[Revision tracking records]
· · · ·

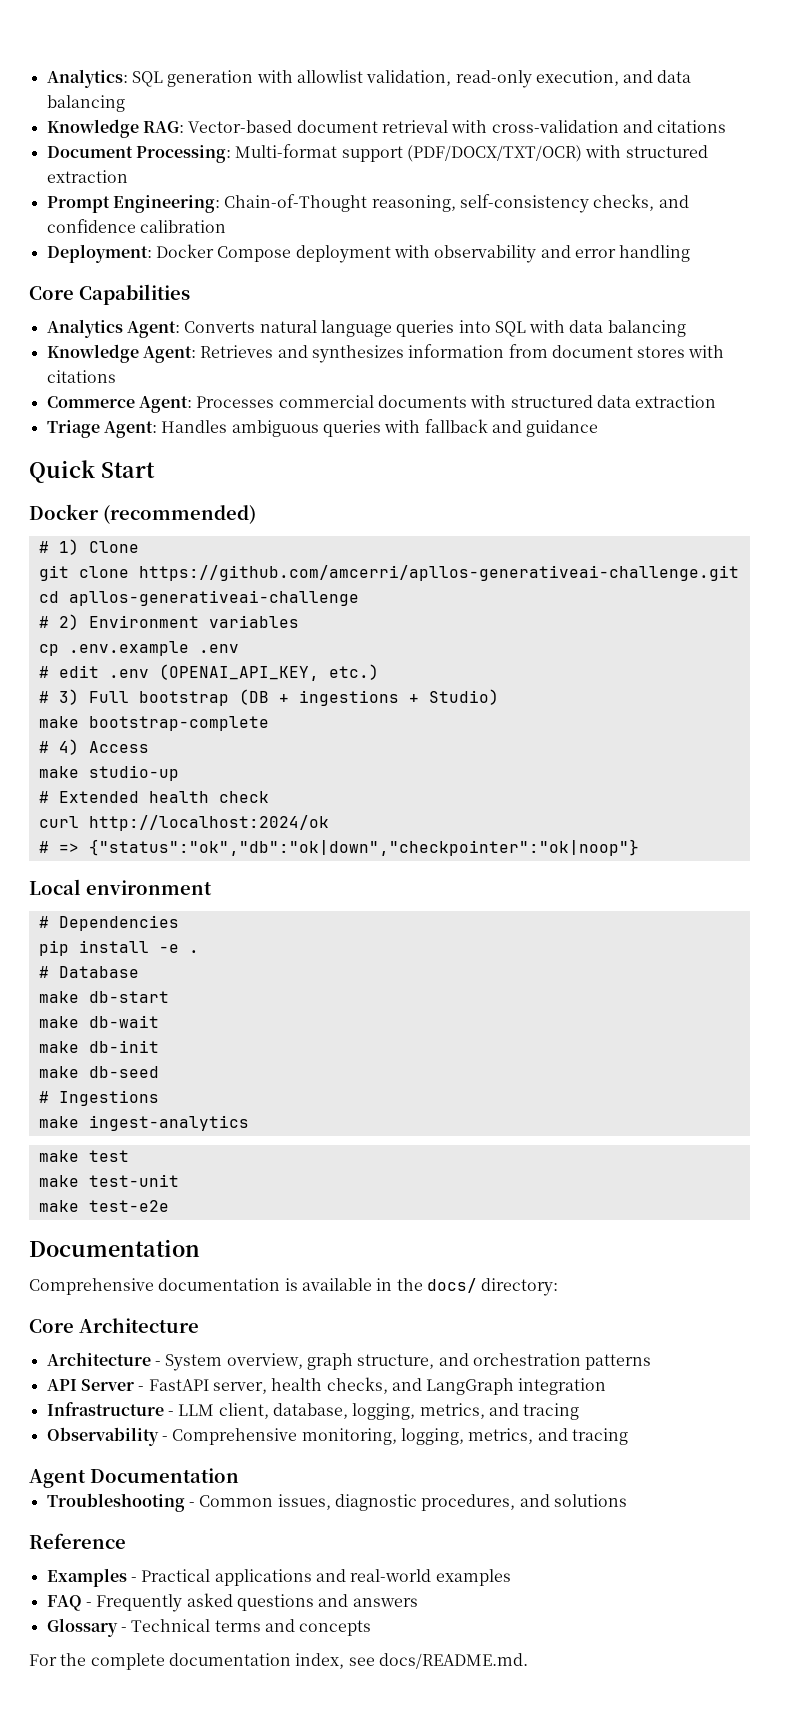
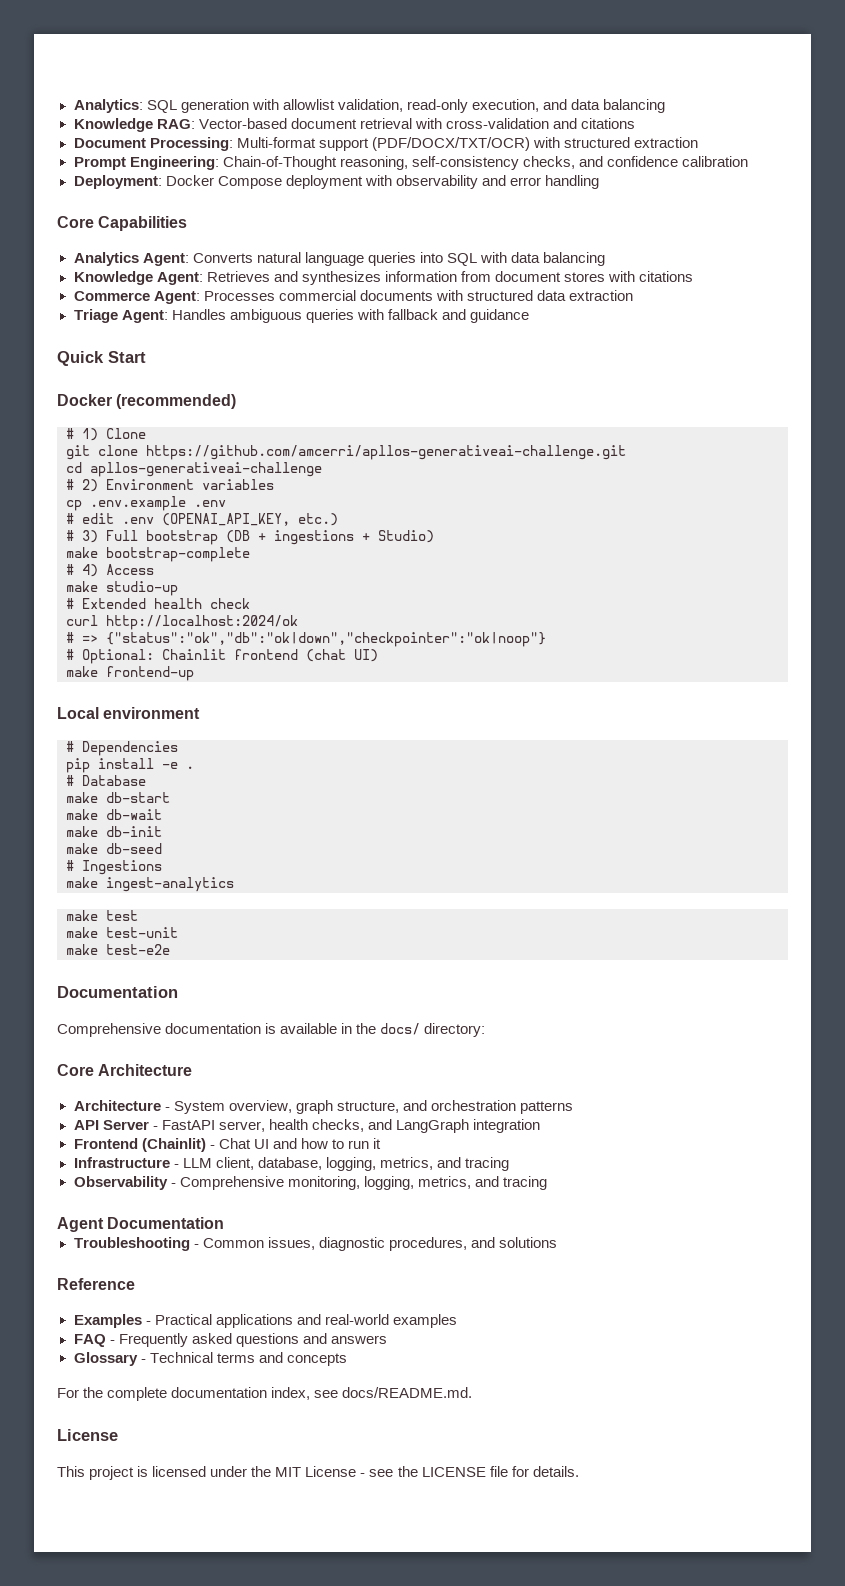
+ # Optional: Chainlit frontend (chat UI)
+ make frontend-up
+ Frontend (Chainlit) - Chat UI and how to run it
  For the complete documentation index, see docs/README.md.
+ License
+ This project is licensed under the MIT License - see the LICENSE file for details.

· · · ·

- Action item -
Print all the records again exactly; do not include any picture.

- Your solution -
+ # Optional: Chainlit frontend (chat UI)
+ make frontend-up
+ Frontend (Chainlit) - Chat UI and how to run it
  For the complete documentation index, see docs/README.md.
+ License
+ This project is licensed under the MIT License - see the LICENSE file for details.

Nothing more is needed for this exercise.